Local rights activists praised the recognition of exploitative labor conditions as trafficking. "Working on trafficking is very difficult because of the definition set by the UN, but if you simplify it you see that there are three main components: the recruitment; deception or coercion; and then that the purpose of recruitment is exploitative. This is considered trafficking," said Ghada Jabbour, gender and trafficking specialist at Lebanese NGO KAFA.
Meagre Domestic Protection
Not only do domestic workers suffer the consequences of deception and exploitation, but they remain outside the protection of Lebanon's Labor Law.
Last year, according to the 2009 TIP report, the Lebanese government reported no criminal prosecutions, convictions, or punishments for trafficking offences, a significant decrease from the 17 prosecutions reported in 2007. In fact, the Lebanese Penal Code does not specifically prohibit forced labor or trafficking. The only possibility for holding traffickers responsible for their crimes is Article 569's prohibition against the deprivation of an individual's liberty to perform a task. Commercial sexual exploitation, deprivation of freedom, and use of false documents are also criminalized in Lebanese law.
The TIP report urges authorities to investigate and prosecute claims by domestic workers who have escaped abusive employers. It also recommends that Lebanon implement the new unified contract for domestic workers created in March this year, but which rights groups say remains largely ineffectual.

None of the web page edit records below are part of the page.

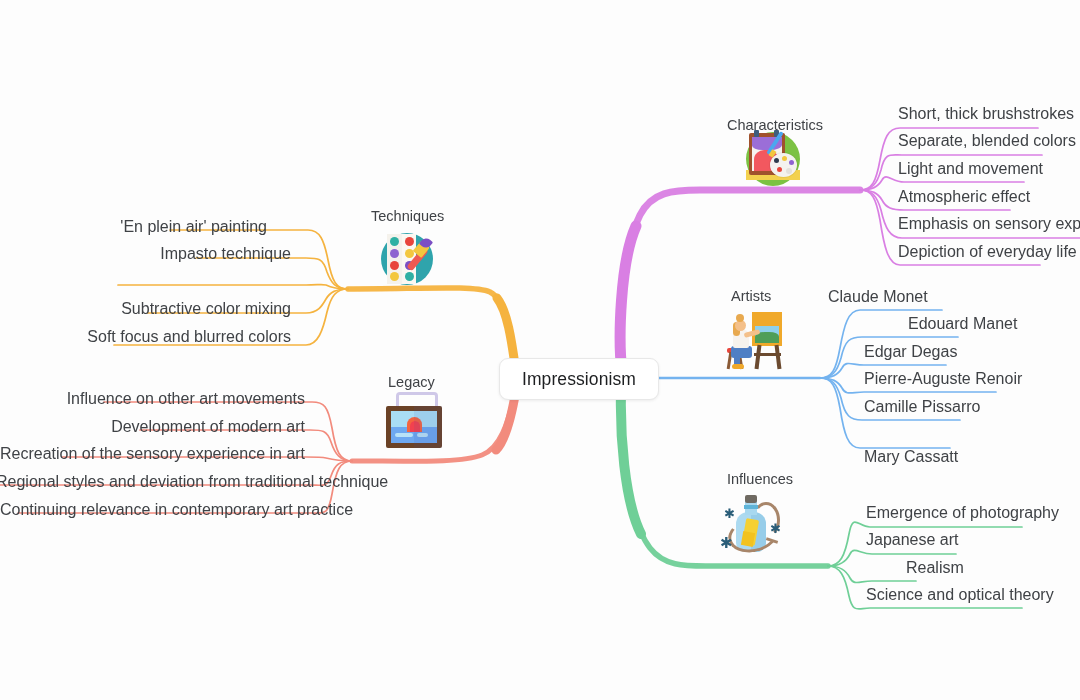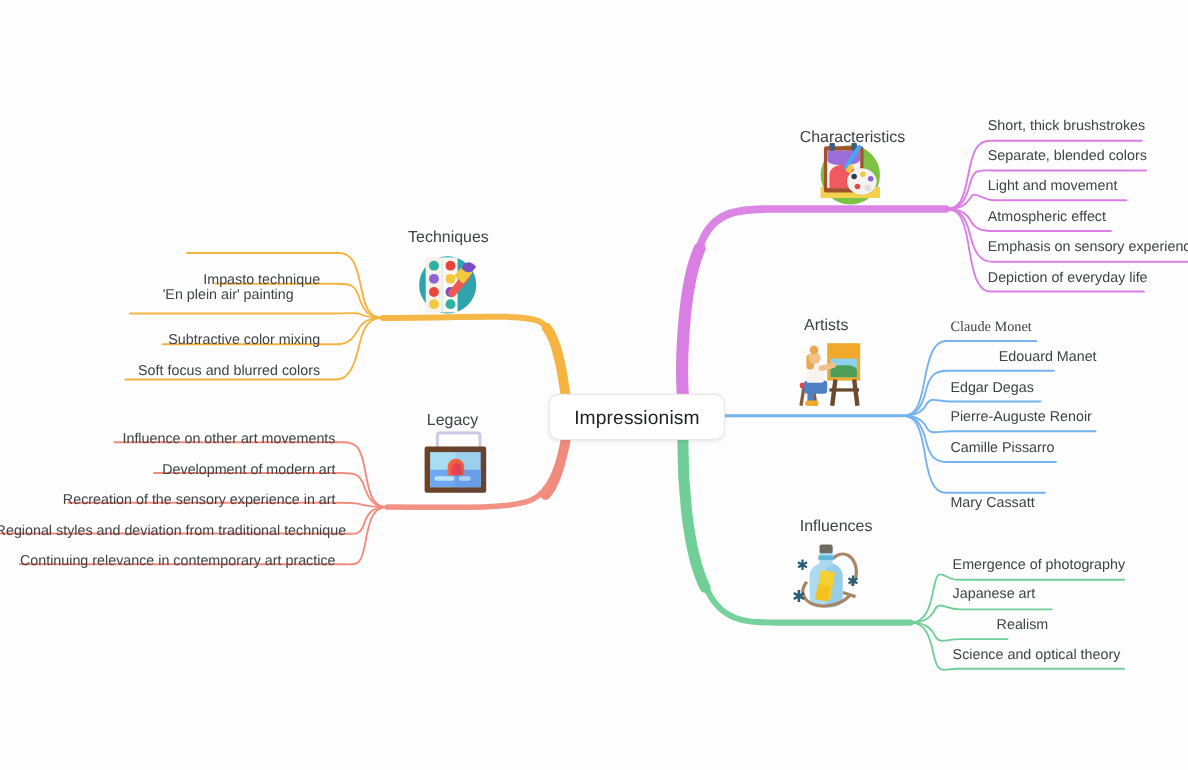"Short, thick brushstrokes" .leaf { font-size: 13px -> 16px }
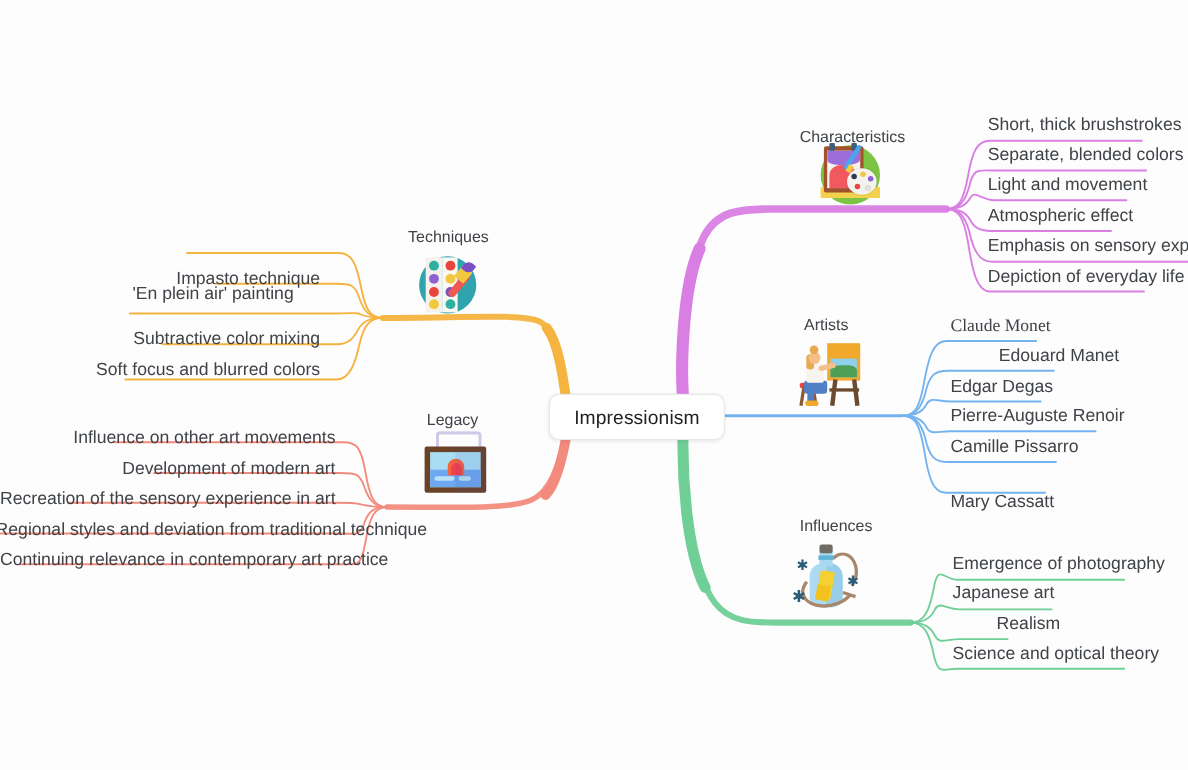"'En plein air' painting" div.leaf { margin-top: 41px -> none }
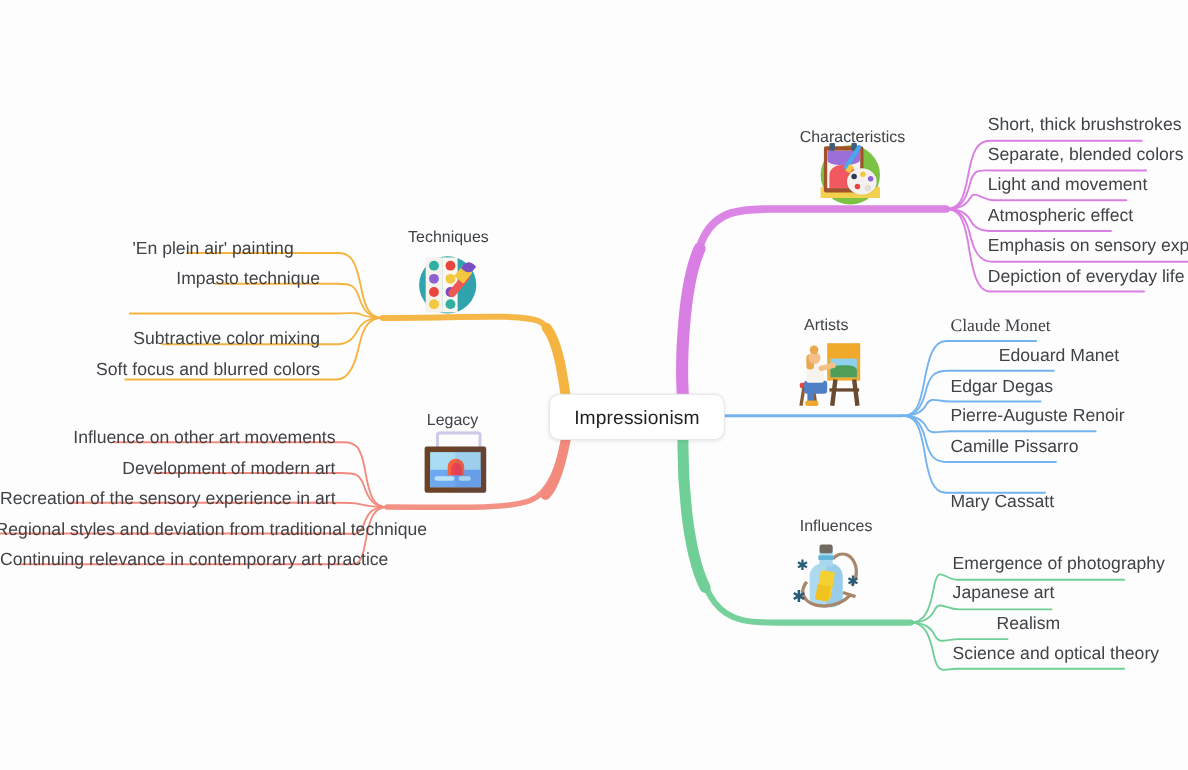"Claude Monet" div.leaf { font-family: Liberation Serif, serif -> none; left: 864px -> 828px }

Activists believe the value of the trade in domestic workers is a barrier to the enforcement of international regulations against it. The amount of money that can be made keeps political will to comply low.
"The money that is collected through domestic workers coming to Lebanon is millions of dollars per year. You have the residency fees, the visa and recruitment fees on both sides for the worker and the employer," said Jabbour. "The government takes a lot of money in the process by regulating domestic workers, and there are a lot of stakeholders. Politicians are also involved in this issue and it goes underground, which is why it's difficult to get laws to protect these women."
Living in the AftermathAbbey eventually escaped from the home she was forced to work in, and has spent the past 10 years working as a freelance domestic worker. She faces jail if she is caught by police without the identification papers she was never issued, and owes 5,000 dollars in fines to the General Security Directorate for overstaying her visa. Due to the lack of regulation on trafficked domestic workers, Abbey and many like her continue to suffer the harsh consequences of someone else's crime.